§ Work instruction
Repeat only the lines below from the one containing "payment terms: 45 days -> 15 days" through the one containing "total: 1628.23 -> 1443.49", inclusive, exactly as written.

§ Stored entries
□ □ □ □ □ □ □
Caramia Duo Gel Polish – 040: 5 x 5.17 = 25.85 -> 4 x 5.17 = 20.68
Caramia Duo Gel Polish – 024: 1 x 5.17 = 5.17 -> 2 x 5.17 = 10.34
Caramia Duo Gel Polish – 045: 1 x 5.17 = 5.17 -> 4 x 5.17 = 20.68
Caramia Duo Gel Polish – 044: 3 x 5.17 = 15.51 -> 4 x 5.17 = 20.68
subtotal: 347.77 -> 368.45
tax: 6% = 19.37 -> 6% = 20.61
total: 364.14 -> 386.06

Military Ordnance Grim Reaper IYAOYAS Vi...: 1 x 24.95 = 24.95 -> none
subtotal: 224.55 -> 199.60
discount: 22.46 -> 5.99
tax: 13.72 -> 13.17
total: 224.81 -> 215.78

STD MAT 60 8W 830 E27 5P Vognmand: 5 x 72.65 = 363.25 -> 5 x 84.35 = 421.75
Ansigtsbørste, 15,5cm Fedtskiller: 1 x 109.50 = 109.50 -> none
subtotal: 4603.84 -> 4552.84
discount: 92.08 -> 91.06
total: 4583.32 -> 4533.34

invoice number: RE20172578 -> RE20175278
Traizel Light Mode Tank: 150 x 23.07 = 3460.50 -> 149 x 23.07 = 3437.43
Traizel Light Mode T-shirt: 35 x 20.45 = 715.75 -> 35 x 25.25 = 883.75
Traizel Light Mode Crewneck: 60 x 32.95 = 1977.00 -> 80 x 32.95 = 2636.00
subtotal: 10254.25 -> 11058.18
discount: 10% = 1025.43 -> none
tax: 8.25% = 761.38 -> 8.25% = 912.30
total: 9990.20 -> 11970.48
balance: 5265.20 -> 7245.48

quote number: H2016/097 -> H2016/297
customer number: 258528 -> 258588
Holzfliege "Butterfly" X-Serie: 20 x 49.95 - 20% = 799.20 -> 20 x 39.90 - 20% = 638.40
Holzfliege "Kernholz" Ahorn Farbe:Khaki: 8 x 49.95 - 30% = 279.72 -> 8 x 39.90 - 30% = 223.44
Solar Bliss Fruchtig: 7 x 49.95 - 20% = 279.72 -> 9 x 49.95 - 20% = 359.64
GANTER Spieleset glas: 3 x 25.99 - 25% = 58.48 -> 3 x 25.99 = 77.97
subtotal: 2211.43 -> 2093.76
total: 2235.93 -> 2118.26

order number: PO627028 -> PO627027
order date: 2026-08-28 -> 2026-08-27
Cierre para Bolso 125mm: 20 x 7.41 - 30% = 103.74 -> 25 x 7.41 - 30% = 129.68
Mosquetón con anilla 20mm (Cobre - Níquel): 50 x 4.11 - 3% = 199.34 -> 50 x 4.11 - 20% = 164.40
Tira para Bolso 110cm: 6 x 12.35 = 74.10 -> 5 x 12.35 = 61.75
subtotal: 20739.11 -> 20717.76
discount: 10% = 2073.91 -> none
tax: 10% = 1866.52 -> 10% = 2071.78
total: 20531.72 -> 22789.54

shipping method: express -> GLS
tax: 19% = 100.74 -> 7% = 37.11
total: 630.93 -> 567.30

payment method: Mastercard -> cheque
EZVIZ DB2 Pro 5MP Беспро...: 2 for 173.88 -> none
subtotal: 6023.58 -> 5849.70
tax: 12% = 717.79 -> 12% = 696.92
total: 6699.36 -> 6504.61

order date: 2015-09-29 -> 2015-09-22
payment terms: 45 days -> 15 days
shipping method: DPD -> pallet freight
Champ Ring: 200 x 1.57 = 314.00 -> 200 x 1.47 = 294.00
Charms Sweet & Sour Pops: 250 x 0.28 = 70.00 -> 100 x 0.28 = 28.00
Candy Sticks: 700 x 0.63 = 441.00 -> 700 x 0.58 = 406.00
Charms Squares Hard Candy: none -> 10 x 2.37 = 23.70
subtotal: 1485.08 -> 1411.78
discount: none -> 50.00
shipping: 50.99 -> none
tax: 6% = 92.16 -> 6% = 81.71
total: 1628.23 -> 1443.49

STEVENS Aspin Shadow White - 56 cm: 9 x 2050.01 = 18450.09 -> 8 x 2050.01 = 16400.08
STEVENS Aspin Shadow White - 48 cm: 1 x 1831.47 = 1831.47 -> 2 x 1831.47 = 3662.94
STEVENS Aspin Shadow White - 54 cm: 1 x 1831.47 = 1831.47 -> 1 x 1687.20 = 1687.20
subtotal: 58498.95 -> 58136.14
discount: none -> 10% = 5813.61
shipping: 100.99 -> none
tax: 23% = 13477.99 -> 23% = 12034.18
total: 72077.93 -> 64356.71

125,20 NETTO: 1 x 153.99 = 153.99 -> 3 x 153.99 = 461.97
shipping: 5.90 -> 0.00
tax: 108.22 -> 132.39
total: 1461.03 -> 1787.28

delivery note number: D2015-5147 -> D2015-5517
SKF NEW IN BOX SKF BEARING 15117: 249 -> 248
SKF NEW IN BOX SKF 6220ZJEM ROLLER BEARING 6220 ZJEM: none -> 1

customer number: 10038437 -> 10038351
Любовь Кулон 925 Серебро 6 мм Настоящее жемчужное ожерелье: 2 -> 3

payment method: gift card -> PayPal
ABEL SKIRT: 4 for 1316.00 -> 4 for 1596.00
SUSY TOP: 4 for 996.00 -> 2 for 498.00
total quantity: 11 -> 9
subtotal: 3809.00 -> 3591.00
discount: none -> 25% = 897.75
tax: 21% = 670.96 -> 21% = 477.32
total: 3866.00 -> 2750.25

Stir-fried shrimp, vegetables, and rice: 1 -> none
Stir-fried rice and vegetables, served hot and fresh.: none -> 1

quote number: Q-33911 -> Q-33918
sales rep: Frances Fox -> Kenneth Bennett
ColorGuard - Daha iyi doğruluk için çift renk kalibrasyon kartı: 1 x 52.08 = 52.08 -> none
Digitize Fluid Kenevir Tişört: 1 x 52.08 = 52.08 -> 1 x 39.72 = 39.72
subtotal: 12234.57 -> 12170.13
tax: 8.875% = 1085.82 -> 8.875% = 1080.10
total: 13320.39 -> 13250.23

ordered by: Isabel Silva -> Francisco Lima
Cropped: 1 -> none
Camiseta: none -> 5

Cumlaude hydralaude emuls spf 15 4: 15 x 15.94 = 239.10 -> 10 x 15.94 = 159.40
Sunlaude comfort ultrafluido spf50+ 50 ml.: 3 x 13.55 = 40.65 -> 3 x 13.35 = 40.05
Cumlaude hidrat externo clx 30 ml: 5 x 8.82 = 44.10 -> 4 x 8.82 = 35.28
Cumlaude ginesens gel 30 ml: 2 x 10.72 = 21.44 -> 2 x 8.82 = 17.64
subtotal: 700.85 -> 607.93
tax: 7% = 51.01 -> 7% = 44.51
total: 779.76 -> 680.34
□ □ □ □ □ □ □
§ Task solution
payment terms: 45 days -> 15 days
shipping method: DPD -> pallet freight
Champ Ring: 200 x 1.57 = 314.00 -> 200 x 1.47 = 294.00
Charms Sweet & Sour Pops: 250 x 0.28 = 70.00 -> 100 x 0.28 = 28.00
Candy Sticks: 700 x 0.63 = 441.00 -> 700 x 0.58 = 406.00
Charms Squares Hard Candy: none -> 10 x 2.37 = 23.70
subtotal: 1485.08 -> 1411.78
discount: none -> 50.00
shipping: 50.99 -> none
tax: 6% = 92.16 -> 6% = 81.71
total: 1628.23 -> 1443.49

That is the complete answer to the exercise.